= Beginning of Section =

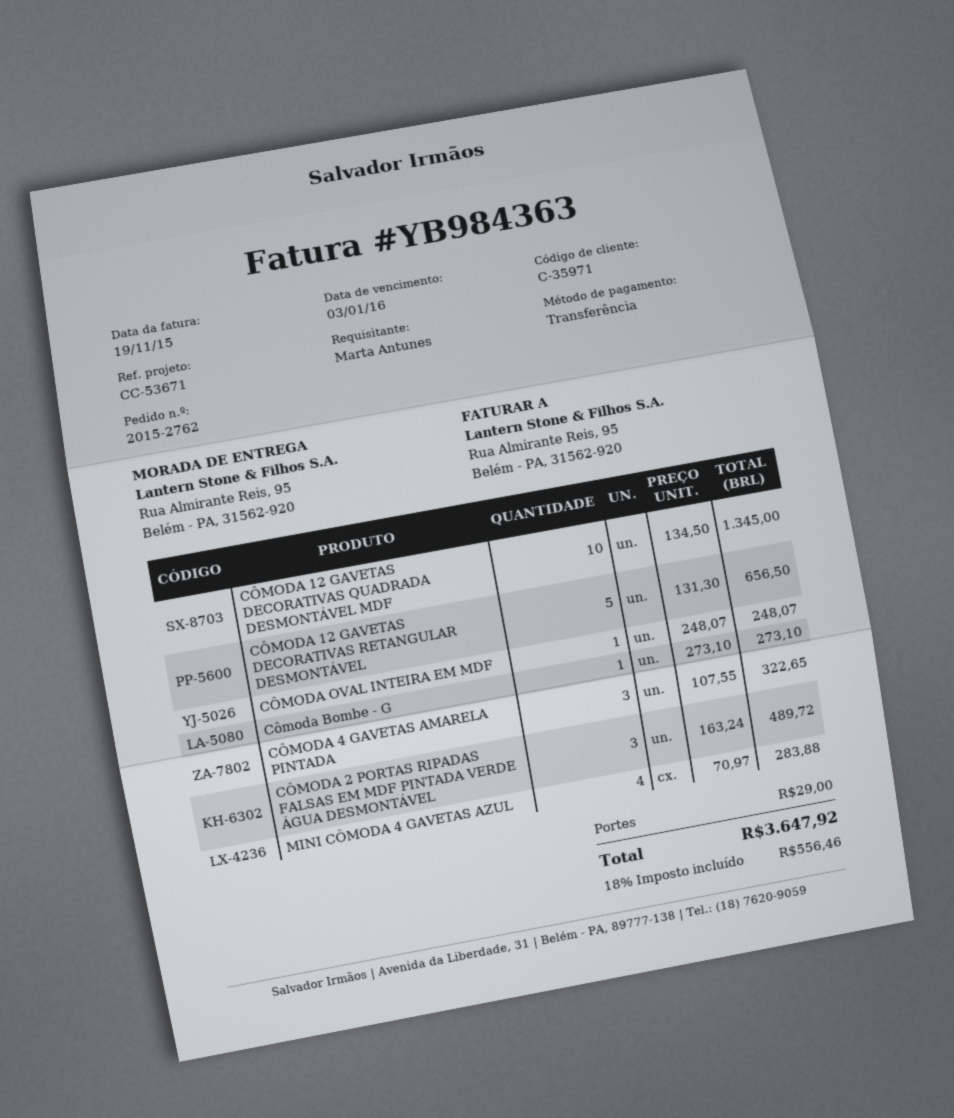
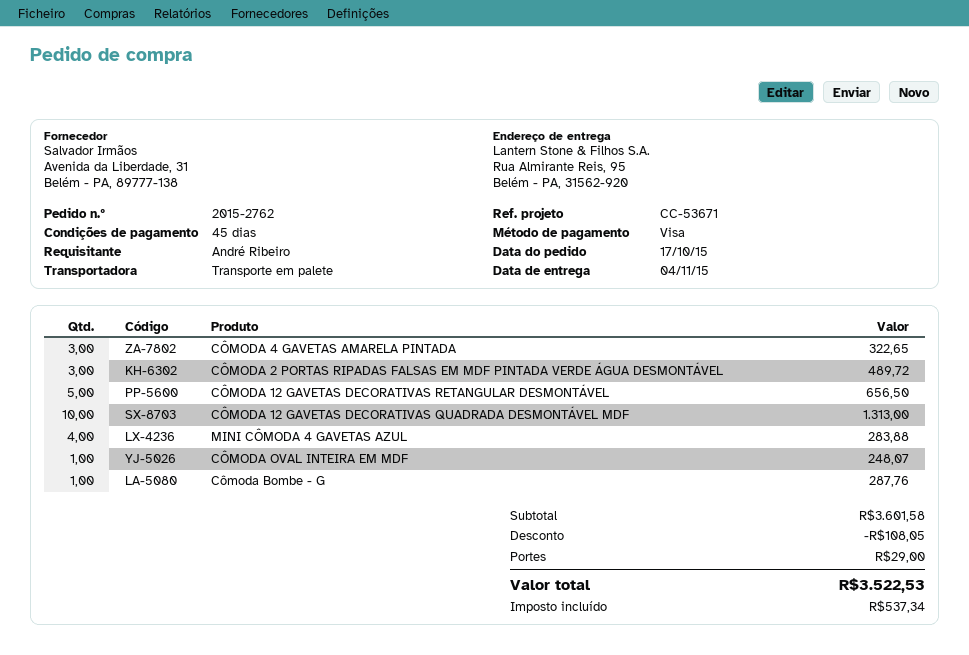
ordered by: Marta Antunes -> André Ribeiro
payment method: bank transfer -> Visa
CÔMODA 12 GAVETAS DECORATIVAS QUADRADA DESMONTÁVEL MDF: 10 for 1345.00 -> 10 for 1313.00
Cômoda Bombe - G: 1 for 273.10 -> 1 for 287.76
discount: none -> 108.05
tax: 556.46 -> 537.34
total: 3647.92 -> 3522.53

= End of Section =

- **TASK OBJECTIVE**:
Copy exactly the line that contains "payment method: bank transfer -> Visa" and every line after it through the end of the entries, with nothing added.

- **EXERCISE OUTPUT**:
payment method: bank transfer -> Visa
CÔMODA 12 GAVETAS DECORATIVAS QUADRADA DESMONTÁVEL MDF: 10 for 1345.00 -> 10 for 1313.00
Cômoda Bombe - G: 1 for 273.10 -> 1 for 287.76
discount: none -> 108.05
tax: 556.46 -> 537.34
total: 3647.92 -> 3522.53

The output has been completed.